There is nothing responsible in spaying or neutering in terms of all the dogs in shelters. Responsible dog owners do not allow their dogs to be in a situation where they COULD conceive a litter. 

There IS convenience. A bitch's heat cycle is messy, and it can be a nuisance for training, etc. I think that if someone wants to spay their bitch for this reason it is fine and many bitches are spayed every year without any immediate problems, and some never have issues resulting from the spay. 

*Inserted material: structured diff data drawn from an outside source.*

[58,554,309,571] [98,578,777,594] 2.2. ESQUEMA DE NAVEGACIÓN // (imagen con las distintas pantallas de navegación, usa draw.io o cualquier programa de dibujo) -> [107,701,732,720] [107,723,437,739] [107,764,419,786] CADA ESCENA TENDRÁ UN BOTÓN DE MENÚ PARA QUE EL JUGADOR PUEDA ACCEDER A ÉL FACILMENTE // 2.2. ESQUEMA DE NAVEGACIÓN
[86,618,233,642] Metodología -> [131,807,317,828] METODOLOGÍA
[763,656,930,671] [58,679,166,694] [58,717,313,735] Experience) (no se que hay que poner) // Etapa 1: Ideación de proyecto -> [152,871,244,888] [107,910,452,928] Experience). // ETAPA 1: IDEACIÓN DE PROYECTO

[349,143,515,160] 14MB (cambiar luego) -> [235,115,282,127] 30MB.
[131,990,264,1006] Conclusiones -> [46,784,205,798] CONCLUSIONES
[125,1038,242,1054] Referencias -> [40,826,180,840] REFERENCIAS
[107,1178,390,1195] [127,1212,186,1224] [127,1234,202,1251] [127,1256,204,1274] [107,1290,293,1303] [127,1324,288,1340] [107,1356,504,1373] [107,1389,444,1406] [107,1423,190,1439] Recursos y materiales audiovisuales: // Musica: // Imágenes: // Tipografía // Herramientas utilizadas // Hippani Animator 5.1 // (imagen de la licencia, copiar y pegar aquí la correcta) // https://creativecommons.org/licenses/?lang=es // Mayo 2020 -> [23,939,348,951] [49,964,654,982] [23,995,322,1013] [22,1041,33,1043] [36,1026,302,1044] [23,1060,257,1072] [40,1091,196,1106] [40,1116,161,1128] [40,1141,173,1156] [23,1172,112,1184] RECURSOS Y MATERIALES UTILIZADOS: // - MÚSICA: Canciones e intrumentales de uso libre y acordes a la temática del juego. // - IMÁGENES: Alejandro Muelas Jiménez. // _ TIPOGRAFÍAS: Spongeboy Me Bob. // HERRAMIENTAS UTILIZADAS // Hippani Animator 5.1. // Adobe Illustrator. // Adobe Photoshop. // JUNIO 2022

I think there are more issues with spay/neuter than we will ever know because veterinarians push it so much, they will not be keen to admit that this or that issue stemmed from early spay/neuter.


----------



## roxy84 (Jun 23, 2007)

to this point, i still believe the likelihood of mammary cancer and other health concern outweigh the possible health concerns that are borne from spaying.

my dogs have free reign of alot of acreage. the perimiter is fenced, but would not be completely unbreachable from a determined dog given enough time (though my dogs are not out of sight long enough and are only out when i am outside the house). i am happy to provide my dogs with this lifestyle, but i spay to eliminate even the smallest risk that exists. health considerations do play into the equation for me and if i am ever convinced that any potential health problems created by spaying outweigh the benefits, i will reconsider my poisition.

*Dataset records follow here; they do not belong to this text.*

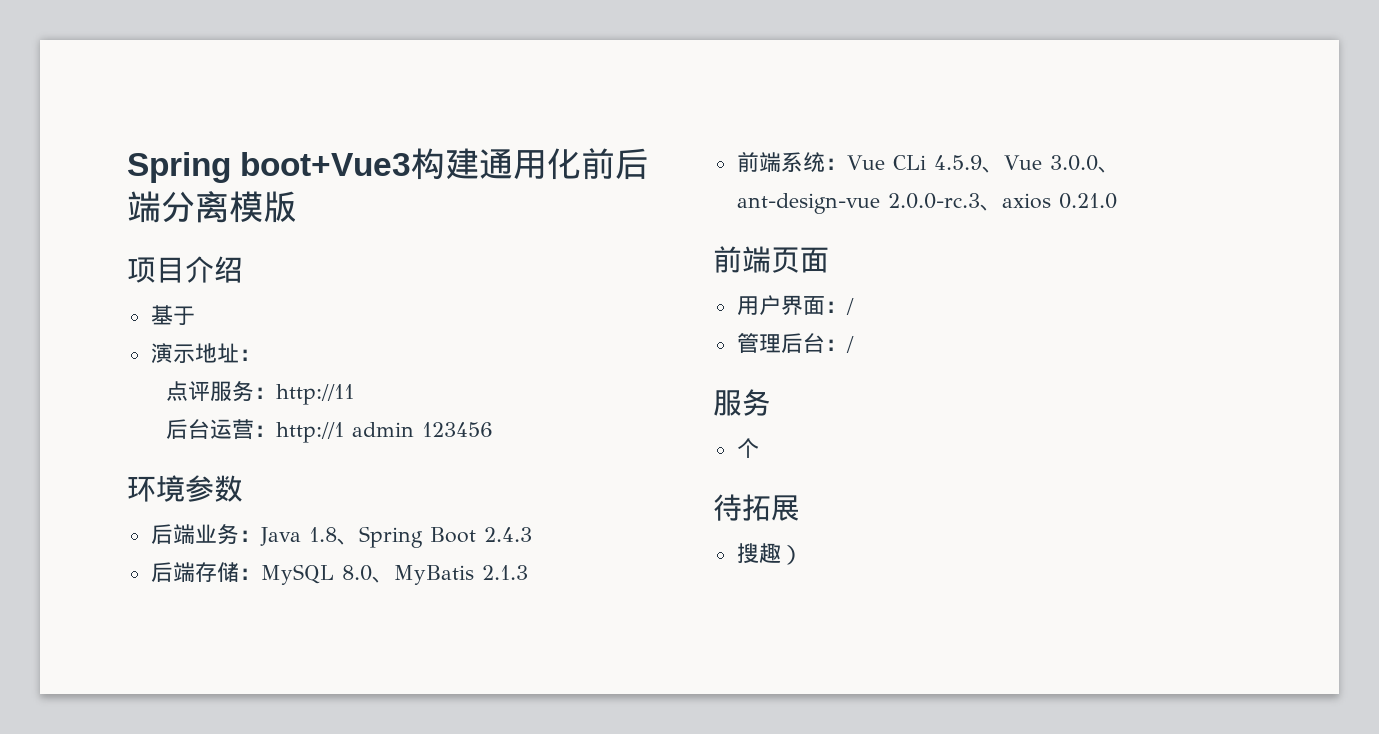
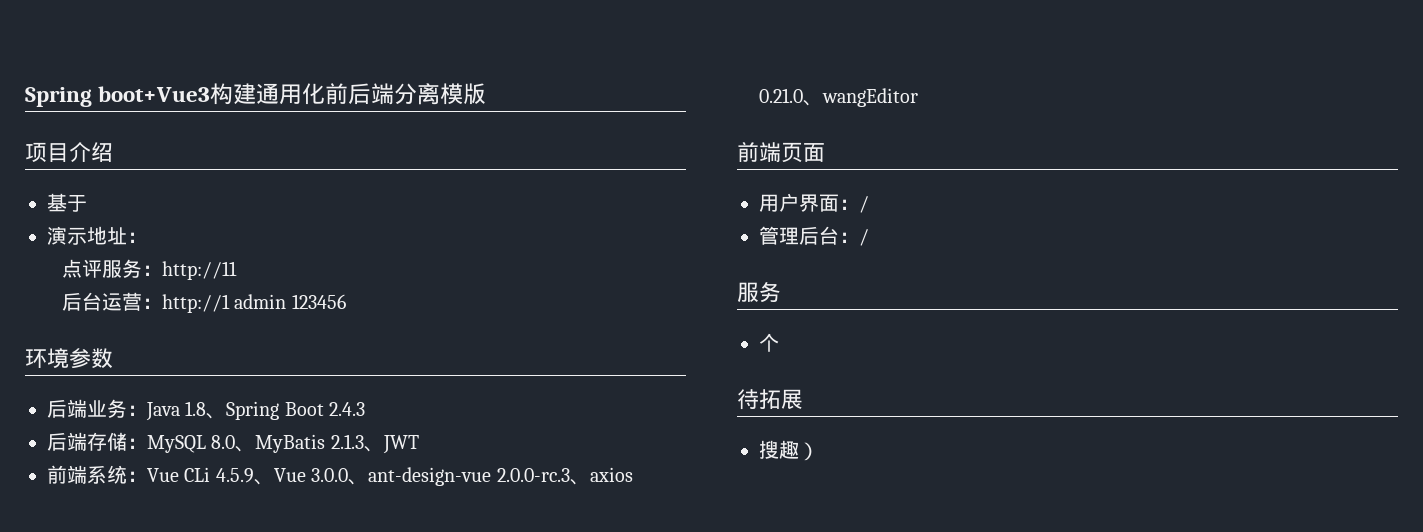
(528, 572) none -> [363,435,419,454] 、JWT
(1117, 201) none -> [803,88,918,107] 、wangEditor

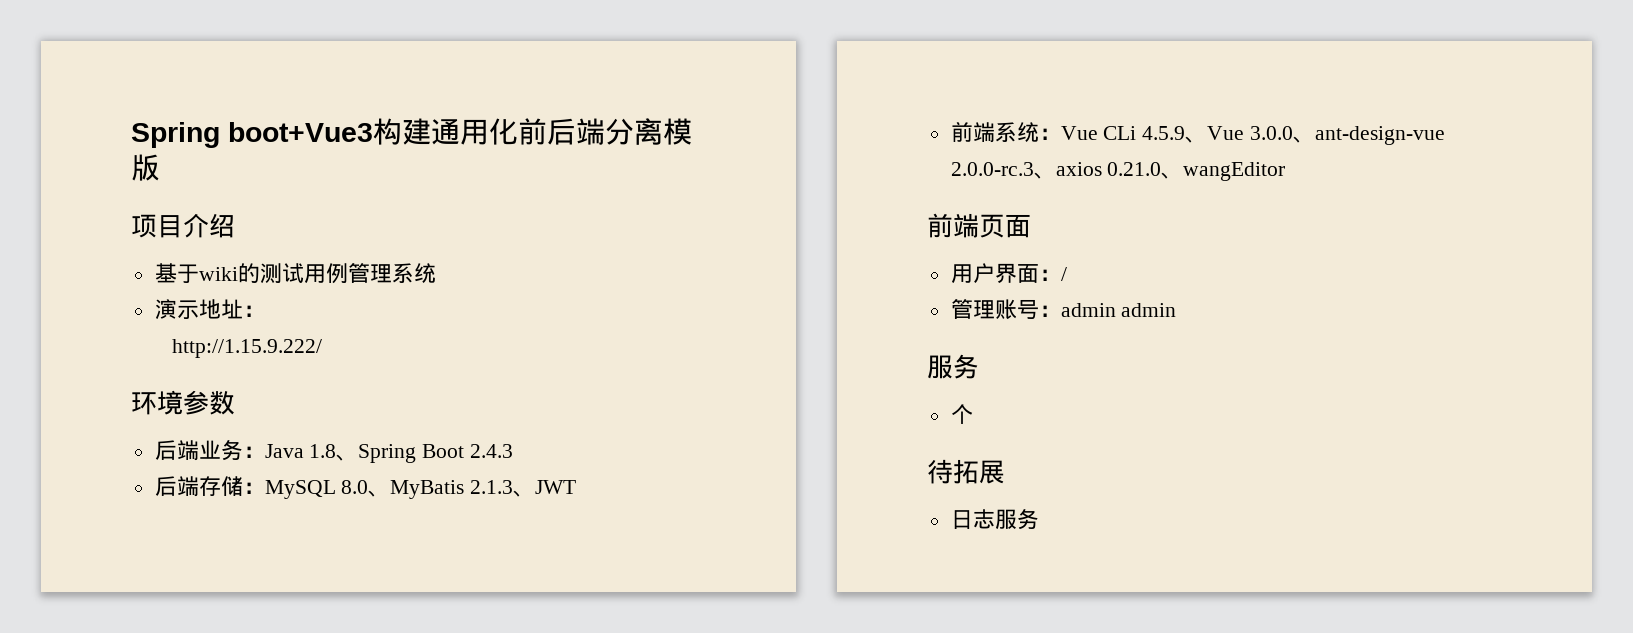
[47,226,147,245] [61,259,237,280] [61,292,346,313] // 演示地址： // 点评服务：http://11 // 后台运营：http://1 admin 123456 -> [198,263,436,284] [154,299,265,320] [172,339,323,358] wiki的测试用例管理系统 // 演示地址： // http://1.15.9.222/
[799,226,869,246] 后台：/ -> [994,299,1177,320] 账号：admin admin
[759,440,819,461] 搜趣） -> [950,509,1039,530] 日志服务

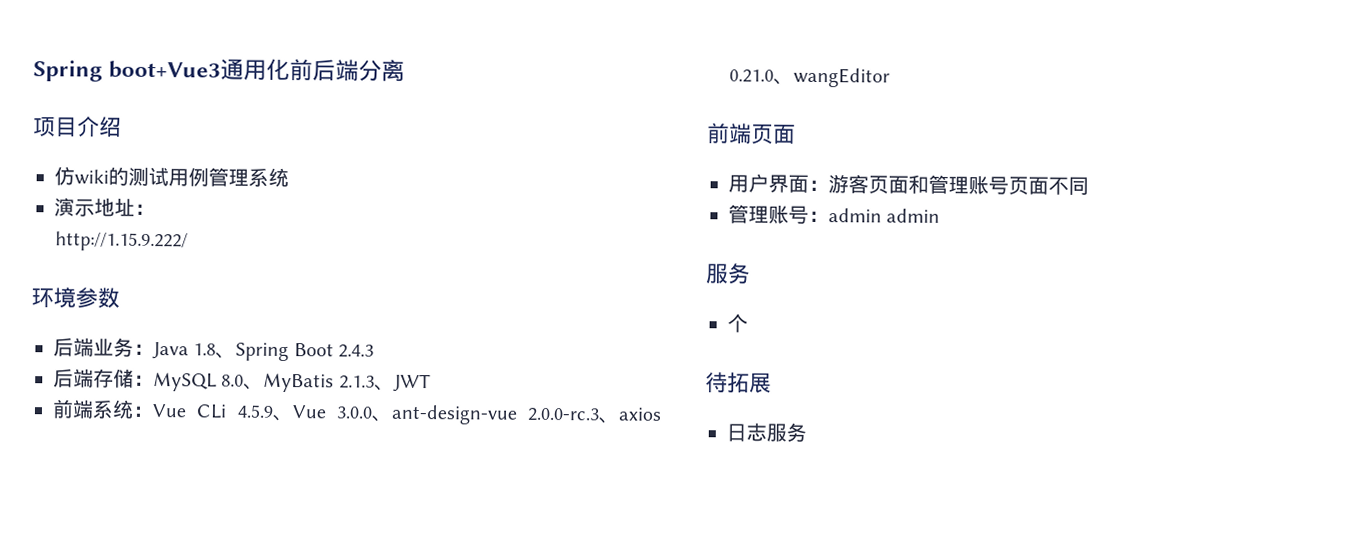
[373,118,431,145] 构建 -> (222, 69) none
[663,118,692,145] [131,154,160,181] 模版 -> (406, 70) none
[154,263,199,283] 基于 -> [54,166,75,186] 仿
[1060,267,1067,281] / -> [828,174,1089,196] 游客页面和管理账号页面不同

anecdotally, every female ive ever owned has been spayed by before the age of 1 and all have lived well past their breeds life expectancy, so i will admit my personal experience influences my attitude.


----------



## doggiedad (Dec 2, 2007)

i've never had a dog spayed but that's because i've never
had a female. i've never had my males neutered but that's
because i never had them neutered.


----------



## wolfstraum (May 2, 2003)

Everytime the dog is in heat, there is a chance for some thing to happen - tumors in the uterus, cervical cancer, pyometra.

Spaying is the best way to avoid these possibilities. Breeding dogs should be spayed when their breeding careers are over to avoid the same issues.

Lee


----------



## Doc (Jan 13, 2009)

This is the information gathered from published and refereaded scientific journal articles - the entire report is in the link I posted yesterday.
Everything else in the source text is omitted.